A grande imprensa faz o discurso de que a gente está afrouxando combate à corrupção, de que nós não queremos que a corrupção seja punida. Esse é o discurso fácil. É o que o lavajatismo faz, ele vem desse mesmo discurso de que todo político é corrupto, de que todo político quer roubar. É muito simples fazer isso, não é? Nós temos que ter uma lei que moderna, que permita as pessoas trabalharem.

Tem alguns poucos procuradores e promotores que estão combatendo as mudanças na lei, mas eles são pouquíssimos. A voz deles é amplificada por esses órgãos de imprensa, mas isso é uma coisa que evidentemente vai ser passageira. Eles vão falar durante algum tempo, mas não tem sustentação real para gerar um debate de longo prazo. Qualquer jurista sério sabe que a lei é problemática e que precisa ser mudada. Então, eu realmente não me preocupo muito com essa com essa questão da forma como a imprensa trata o tema. Esses argumentos não têm sustentação. 

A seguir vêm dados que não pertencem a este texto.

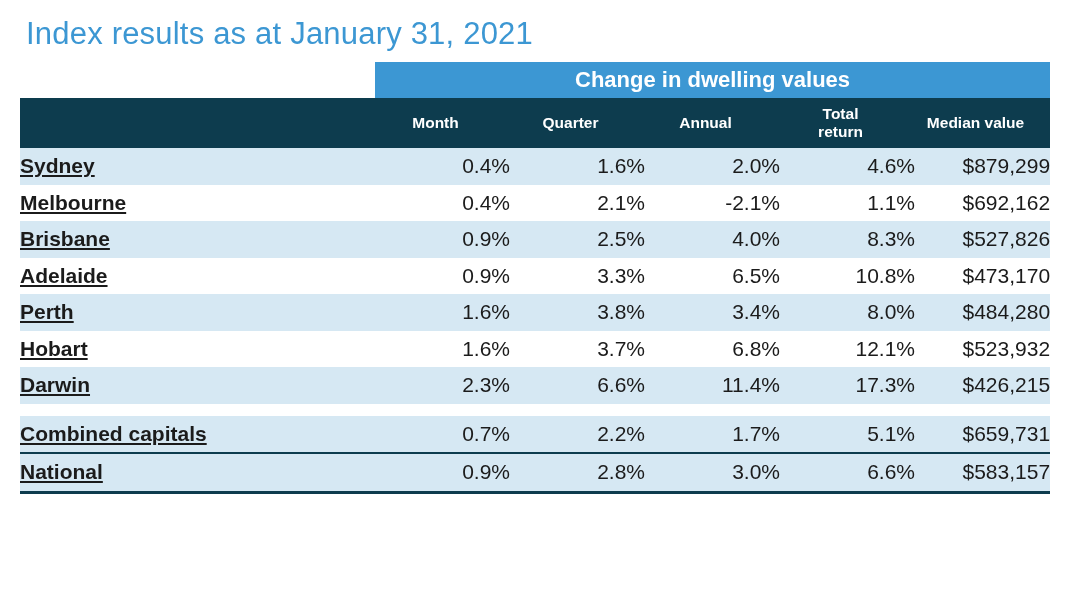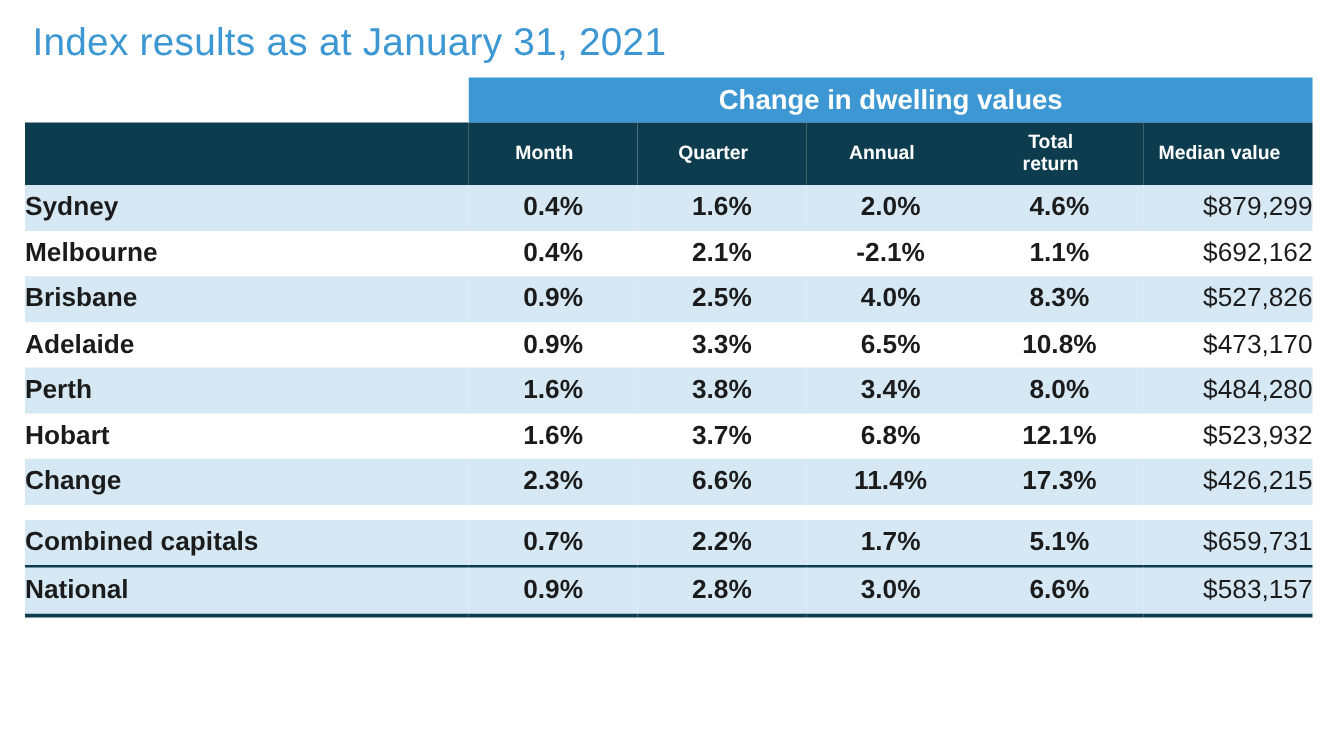"Sydney" td.city { text-decoration: none -> underline }
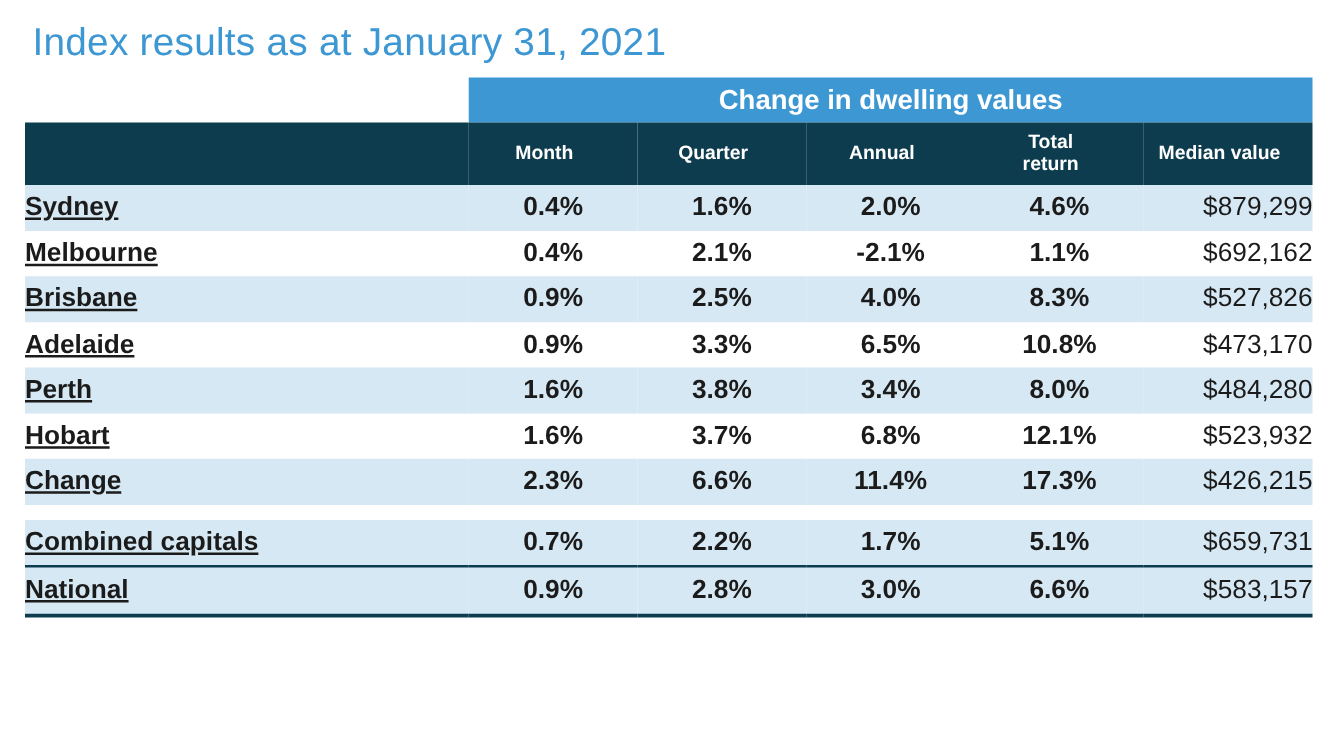"0.4%" td.num { font-weight: bold -> normal; text-align: center -> right }
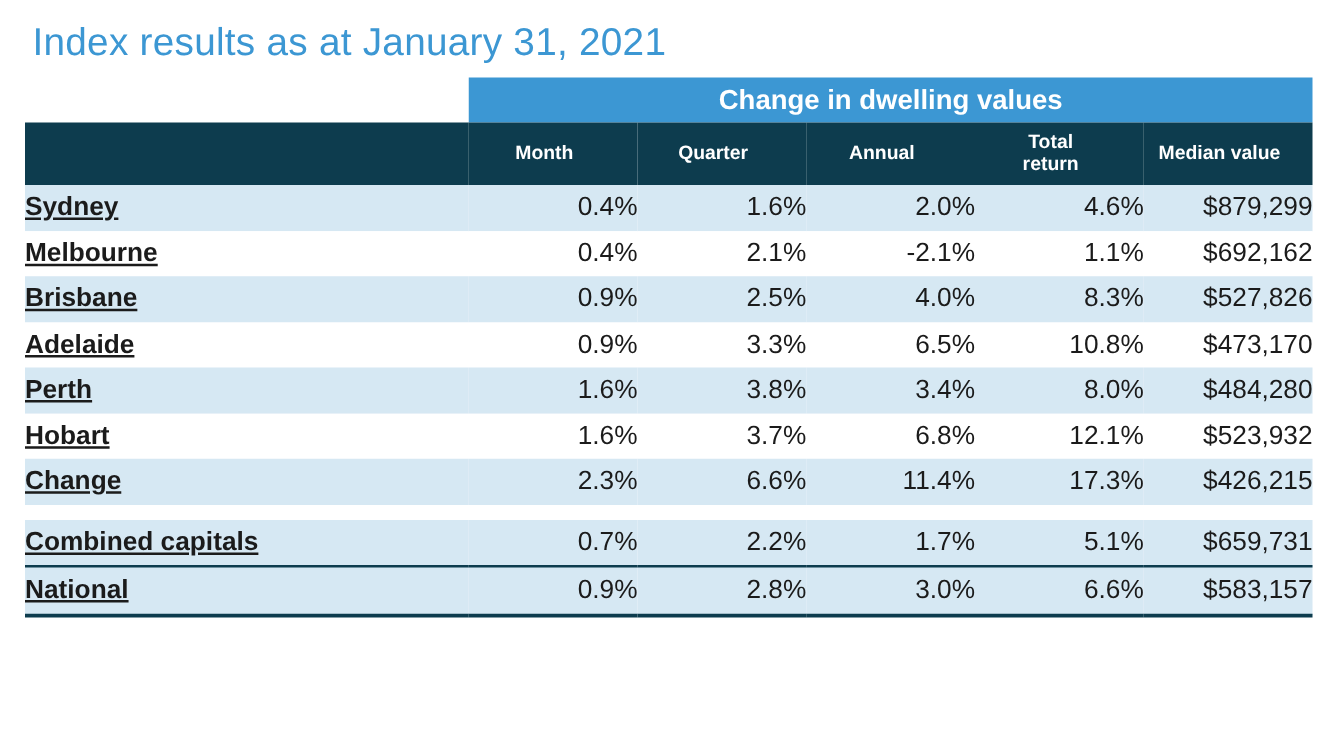"Change" td.city { text: Change -> Darwin }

Quais são os perigos do discurso anticorrupção?

O discurso anticorrupção é sempre usado para atacar governos progressistas. Não é de agora. Historicamente, no Brasil e em vários países do mundo, se faz a desestabilização de governos a partir desse argumento. A história do Brasil é assim: foi com Getúlio Vargas, Juscelino Kubitshcek, João Goulart, Lula, Dilma...

Como se deve combater a corrupção?

Temos sim que fazer leis anticorrupção. Porém, a gente tem que elaborar essas leis de forma que isso não inviabilize as políticas públicas progressistas que nós temos que levar adiante. Elas é que são objeto de ataque dos grupos mais reacionários mais retrógrados. 

Quais são os problemas no atual formato da Lei da Improbidade Administrativa?

A Lei de Improbidade é de 1992. Foi aprovada naquele momento, durante o governo Collor, em que a discussão sobre a corrupção estava muito acentuada. Foi aprovada uma lei muito abrangente. Ou seja, ela permite punir qualquer irregularidade como sendo improbidade. Isso é um absurdo. Existem erros, que, às vezes, não são intencionais. A pessoa pode errar em alguma decisão, algum procedimento. Às vezes, até causa prejuízo ao patrimônio público, mas não é uma ação com objetivo de levar esse prejuízo. Então, isso gerou milhares de processos que acabam terminando, em boa parte deles, em condenações com perda de direitos político, bloqueio de bens, multas pesadas. 

Qual o impacto desses problemas na legislação?

Isso inviabiliza as políticas públicas e cria um temor muito grande no gestor público, nos próprios funcionários, de tomar decisões as decisões, que acabam sendo postergadas. Muita coisa se perde por medo de tomar uma decisão que pode ser encarada como improbidade.